Pour ne pas avoir à parler de son père, Justin feignait bien entendu de ne pas avoir entendu la question.
Puis, sans transition, Léo Ferré s’imposait à ma vue, entièrement statufié en ce qui le concerne, n’est-il pas décédé quand Justin rayonne encore de sa jeunesse à peine mature ? J’étais tellement intimidée par l’apparition de ce grand personnage, que je n’osais ouvrir la bouche, quoique mille questions se bousculassent dans ma tête.
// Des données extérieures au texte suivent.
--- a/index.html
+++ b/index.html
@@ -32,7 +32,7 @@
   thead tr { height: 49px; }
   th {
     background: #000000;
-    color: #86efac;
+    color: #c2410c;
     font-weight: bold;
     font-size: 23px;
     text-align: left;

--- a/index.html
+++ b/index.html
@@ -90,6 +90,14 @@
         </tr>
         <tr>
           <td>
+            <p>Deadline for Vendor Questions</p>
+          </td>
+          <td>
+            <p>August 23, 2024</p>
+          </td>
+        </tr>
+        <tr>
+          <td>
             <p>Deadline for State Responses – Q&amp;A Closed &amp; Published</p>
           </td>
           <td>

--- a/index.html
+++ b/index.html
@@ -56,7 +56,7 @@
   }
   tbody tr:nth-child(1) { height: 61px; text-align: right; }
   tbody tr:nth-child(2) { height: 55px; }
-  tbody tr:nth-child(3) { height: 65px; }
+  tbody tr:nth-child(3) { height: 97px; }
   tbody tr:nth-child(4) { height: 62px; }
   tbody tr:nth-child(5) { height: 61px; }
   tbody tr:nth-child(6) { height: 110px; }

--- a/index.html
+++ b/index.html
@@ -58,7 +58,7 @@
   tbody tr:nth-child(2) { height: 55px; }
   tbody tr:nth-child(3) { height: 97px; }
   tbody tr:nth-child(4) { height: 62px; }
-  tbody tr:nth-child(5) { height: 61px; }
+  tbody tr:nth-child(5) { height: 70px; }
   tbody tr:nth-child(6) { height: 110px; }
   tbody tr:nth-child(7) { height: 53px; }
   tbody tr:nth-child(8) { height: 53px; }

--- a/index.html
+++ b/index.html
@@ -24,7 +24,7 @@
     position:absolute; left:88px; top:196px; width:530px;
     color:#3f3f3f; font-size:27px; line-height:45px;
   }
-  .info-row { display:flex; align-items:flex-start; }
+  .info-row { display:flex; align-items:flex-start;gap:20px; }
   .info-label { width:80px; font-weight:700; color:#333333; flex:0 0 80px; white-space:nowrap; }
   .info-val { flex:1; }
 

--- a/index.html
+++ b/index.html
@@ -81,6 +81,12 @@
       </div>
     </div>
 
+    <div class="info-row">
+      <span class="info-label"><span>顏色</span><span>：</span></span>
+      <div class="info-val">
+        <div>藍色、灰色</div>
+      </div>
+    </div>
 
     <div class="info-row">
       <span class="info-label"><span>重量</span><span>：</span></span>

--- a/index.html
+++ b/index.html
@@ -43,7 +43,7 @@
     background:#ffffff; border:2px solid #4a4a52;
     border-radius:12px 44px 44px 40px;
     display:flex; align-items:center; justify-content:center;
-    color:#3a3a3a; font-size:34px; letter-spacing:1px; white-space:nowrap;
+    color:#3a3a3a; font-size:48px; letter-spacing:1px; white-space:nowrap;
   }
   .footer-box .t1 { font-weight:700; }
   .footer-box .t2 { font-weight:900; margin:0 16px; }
Il faut dire que dans ma vie éveillée, j’essaie de passer à travers la biographie de Léo écrite par Robert Belleret. Voici comment je procède. D’abord, il est bon d’écrire que je suis au chalet, sur le bord du lac. Il vente beaucoup. J’ai toujours adoré le chant du vent. Il fait très beau, mais il y a tellement de moustiques à l’extérieur que je me dépêche de m’acquitter le matin de la portion « exercice » de ma journée –un filet me couvrant le visage– pour ensuite m’adonner à mes loisirs à l’intérieur. Je lis d’abord quelques pages. Puis je tricote quelques rangs. (Je suis sur le point de terminer un troisième carré pour mon projet de huit coussins.) Je tricote en étant habitée par l’univers de Léo à travers les quelques pages que je viens de lire. Au bout d’un moment, Léo me manque, j’y retourne afin que les prochains rangs de mon tricot soient alimentés du même univers auquel s’ajoutent quelques éléments nouveaux. Je retourne au tricot. Je reviens au livre.